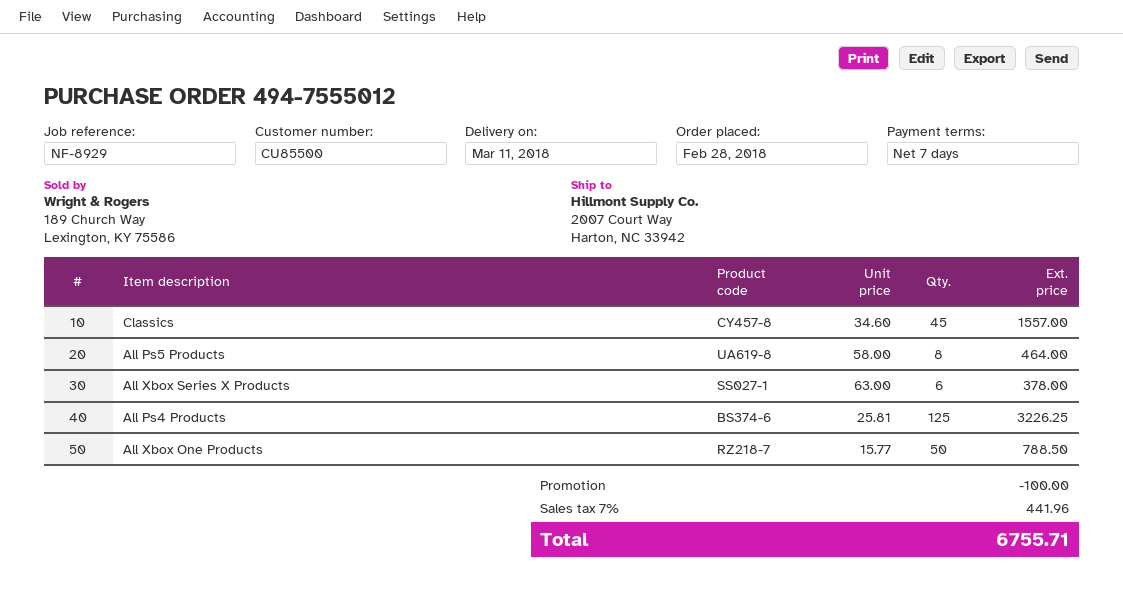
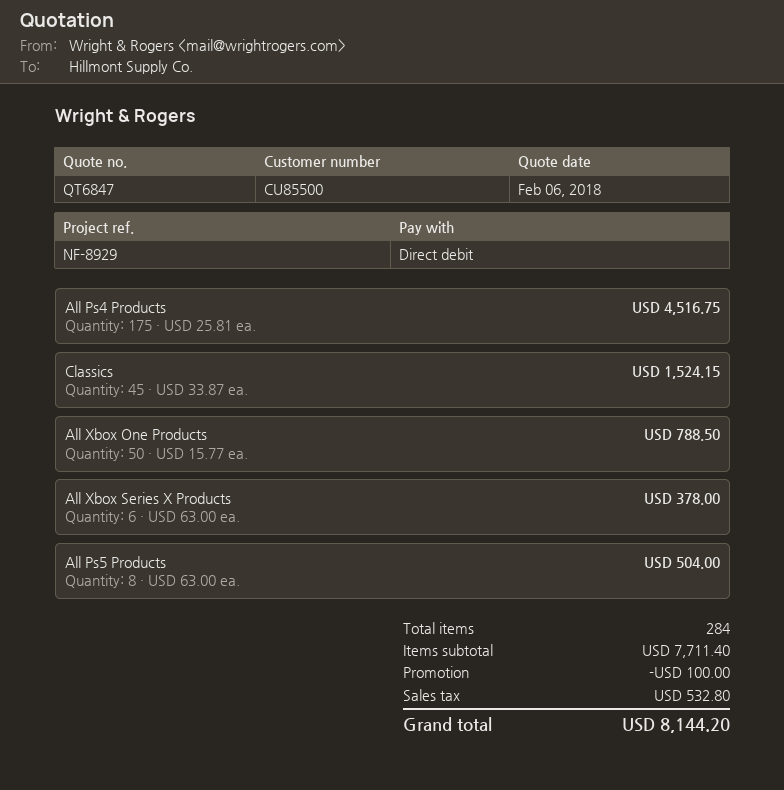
Classics: 45 x 34.60 = 1557.00 -> 45 x 33.87 = 1524.15
All Ps5 Products: 8 x 58.00 = 464.00 -> 8 x 63.00 = 504.00
All Ps4 Products: 125 x 25.81 = 3226.25 -> 175 x 25.81 = 4516.75
tax: 441.96 -> 532.80
total: 6755.71 -> 8144.20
□ □ □ □
What to produce:
Respond with the exact lines running from the one that contains "All Ps5 Products: 8" through the last line of the data above, and no other lines.

Task answer:
All Ps5 Products: 8 x 58.00 = 464.00 -> 8 x 63.00 = 504.00
All Ps4 Products: 125 x 25.81 = 3226.25 -> 175 x 25.81 = 4516.75
tax: 441.96 -> 532.80
total: 6755.71 -> 8144.20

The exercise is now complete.